(Before-and-after change data)

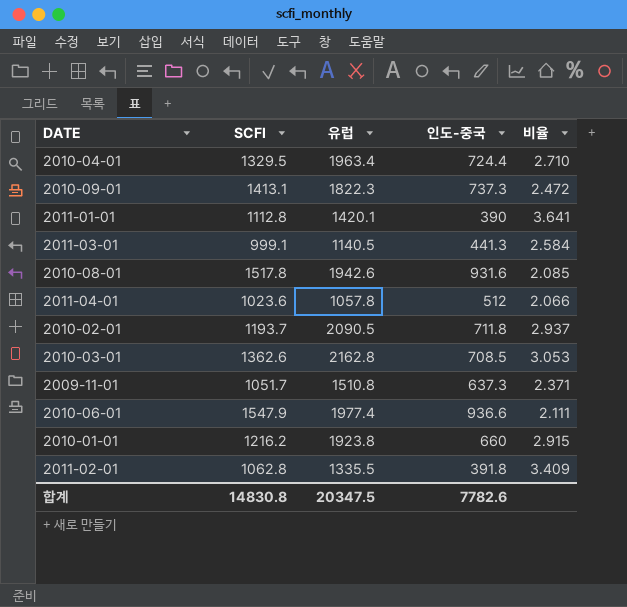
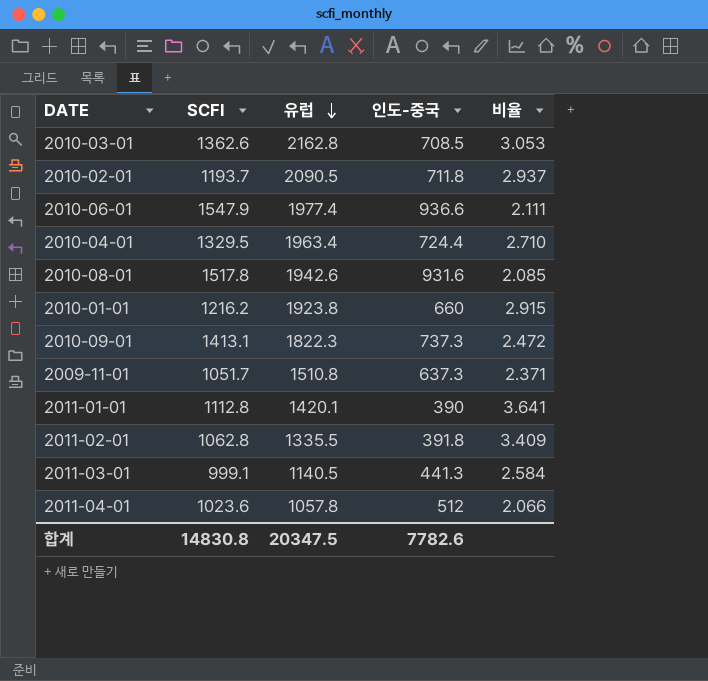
row order: none -> 유럽 descending

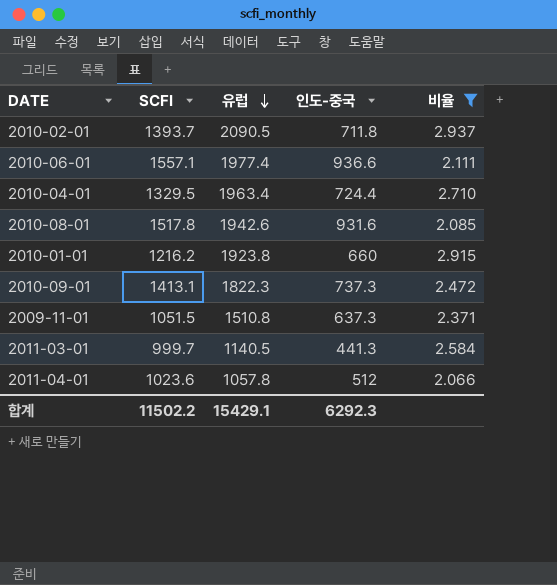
filter: none -> 비율 <= 2.937
2010-02-01 | SCFI: 1193.7 -> 1393.7
2010-06-01 | SCFI: 1547.9 -> 1557.1
2009-11-01 | SCFI: 1051.7 -> 1051.5
2011-03-01 | SCFI: 999.1 -> 999.7
합계 | SCFI: 14830.8 -> 11502.2
합계 | 유럽: 20347.5 -> 15429.1
합계 | 인도-중국: 7782.6 -> 6292.3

DIRECTIONS FOR THIS TASK:
Could you reproduce every record above exactly, leaving out any pictures?

ANSWER TO THE EXERCISE:
row order: none -> 유럽 descending

filter: none -> 비율 <= 2.937
2010-02-01 | SCFI: 1193.7 -> 1393.7
2010-06-01 | SCFI: 1547.9 -> 1557.1
2009-11-01 | SCFI: 1051.7 -> 1051.5
2011-03-01 | SCFI: 999.1 -> 999.7
합계 | SCFI: 14830.8 -> 11502.2
합계 | 유럽: 20347.5 -> 15429.1
합계 | 인도-중국: 7782.6 -> 6292.3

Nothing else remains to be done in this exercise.